Soraia Marcelino Vieira[1]
Quando se fala em eleição não se pode deixar de falar em partido político, um ator central no processo eleitoral e fundamental nos regimes democráticos. Geralmente, as preocupações acerca deste ator giram em torno de seu comportamento frente à competição política, mas é importante, também, voltar o olhar para sua estrutura interna, principalmente para questões relacionadas à transparência, ética e processos de escolha de candidatos/as. O que se pretende destacar aqui é a importância de dialogar com questões referentes à democracia interna dos partidos políticos brasileiros, especialmente em ano eleitoral.
No atual contexto, no qual a legitimidade destes atores tem sido frequentemente questionada e os níveis de confiança neles têm declinado, como é possível observar nas rodadas mais recentes do Latinobrarômetro (Latinobarômetro, 2020), faz-se mister compreender como os partidos têm lidado com questões relativas à democracia interna. Apesar de todo debate envolvendo esses atores, inclusive questionando sua importância, seu papel e atuação nas democracias contemporâneas, eles continuam sendo cruciais nos regimes democráticos. Os partidos políticos assumem uma função vital para o funcionamento do Estado e da democracia de um país, uma vez que tornam operativo o sistema político, entrelaçando a sociedade e o Estado. Neste sentido, é importante discutir não apenas seu papel na competição política, mas também sua estrutura e democracia interna.

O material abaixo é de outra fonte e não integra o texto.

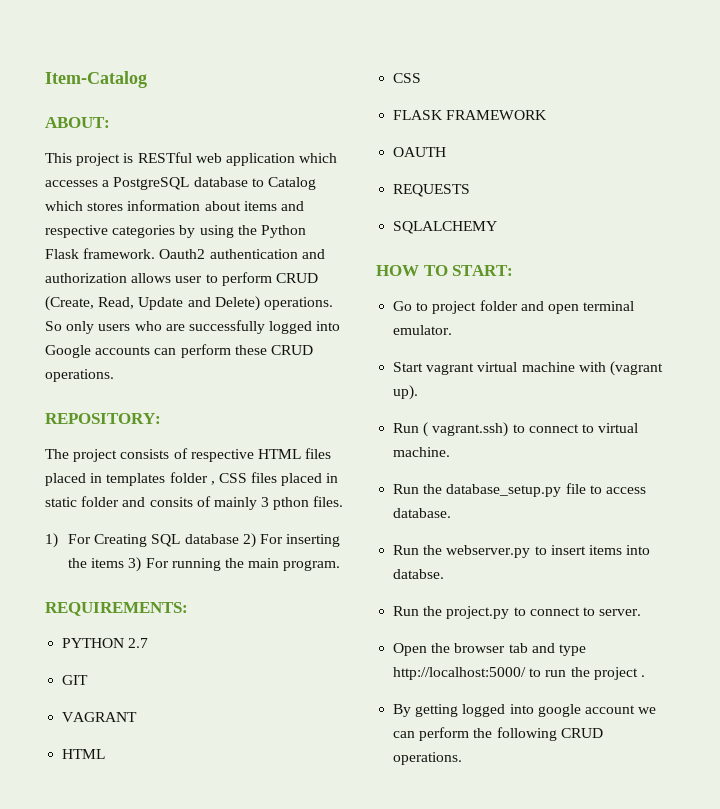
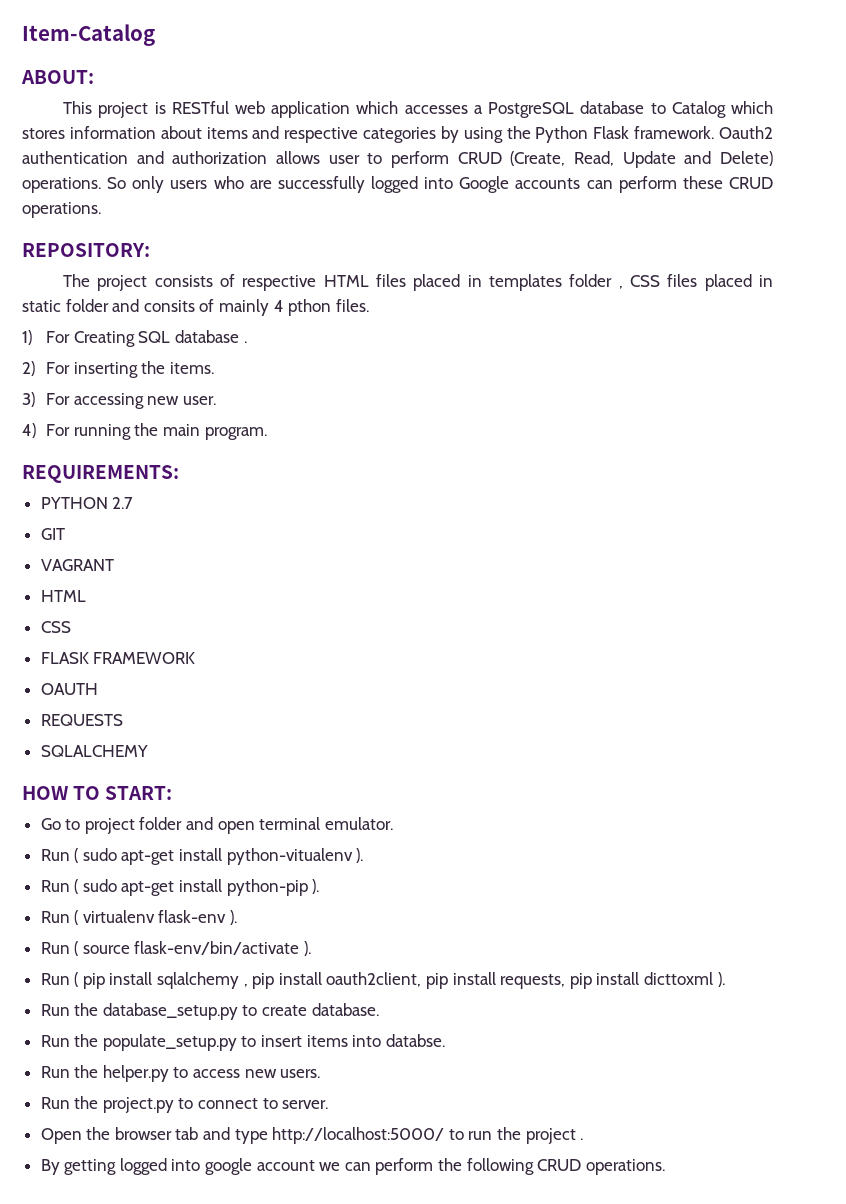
- The project consists of respective HTML files placed in templates folder , CSS files placed in static folder and consits of mainly 3 pthon files.
+ The project consists of respective HTML files placed in templates folder , CSS files placed in static folder and consits of mainly 4 pthon files.
- 1) For Creating SQL database 2) For inserting the items 3) For running the main program.
+ 1) For Creating SQL database .
+ 2) For inserting the items.
+ 3) For accessing new user.
+ 4) For running the main program.
- Start vagrant virtual machine with (vagrant up).
- Run ( vagrant.ssh) to connect to virtual machine.
+ Run ( sudo apt-get install python-vitualenv ).
+ Run ( sudo apt-get install python-pip ).
+ Run ( virtualenv flask-env ).
+ Run ( source flask-env/bin/activate ).
+ Run ( pip install sqlalchemy , pip install oauth2client, pip install requests, pip install dicttoxml ).
- Run the database_setup.py file to access database.
+ Run the database_setup.py to create database.
- Run the webserver.py to insert items into databse.
+ Run the populate_setup.py to insert items into databse.
+ Run the helper.py to access new users.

Os partidos possuem diferentes metas. Entre elas estão ganhar eleições, definir políticas, articular e representar interesses, mobilizar e socializar politicamente cidadãos e cidadãs, recrutar elites e formar governos. A democratização poderia ser uma das metas fundamentais do partido.
Com o avanço da democracia, novas formas de atuação dos atores políticos e sociais foram sendo incorporadas, o que aumentou a demanda por mais participação, também, nos processos de tomada de decisão e na política, de modo geral. Processo análogo acontece nos partidos políticos, cujos membros têm manifestado interesse em participar nos diferentes âmbitos que são vitais para a organização. A democracia interna dos partidos fortalece a ordem democrática, uma vez que promove, frente à cidadania, um senso de eficiência e pode encorajar a participação política (Scarrow, 1999), requisito indispensável para a consolidação da democracia.
Frente ao novo contexto e às adversidades com as quais se deparam os partidos políticos, uma das soluções para restabelecer a confiança dos eleitores é buscar uma reaproximação com seus militantes e com cidadãos e cidadãs. Essa é uma das mais importantes questões que as organizações partidárias enfrentam no atual contexto, tornar-se mais democrático pode ser uma medida que ajude a solucioná-la. Democratizar-se é um dos grandes desafios que os partidos enfrentam, como já apontavam Diamond e Gunther (2001).
Uma das maneiras de analisar a democracia interna dos partidos é elencar dimensões que sinalizam esse processo, as quais podem ser avaliadas observando seu posicionamento público. Neste sentido, uma das estratégias adotadas é a consulta aos seus documentos em busca dessas dimensões de democratização, entre os quais chama-se a atenção para os estatutos e suas páginas na internet. Os estatutos do partido são sua cara pública, e devem ser acessíveis aos cidadãos. Embora seja sabido que, em muitos casos, as relações informais exercem grande influência na vida partidária, sendo, em diferentes ocasiões, o que realmente move a instituição, os estatutos são um importante sinalizador do posicionamento dos partidos e um indicador relevante de sua democratização, e as páginas da internet são a maneira mais rápida de se comunicar com os filiados e eleitores.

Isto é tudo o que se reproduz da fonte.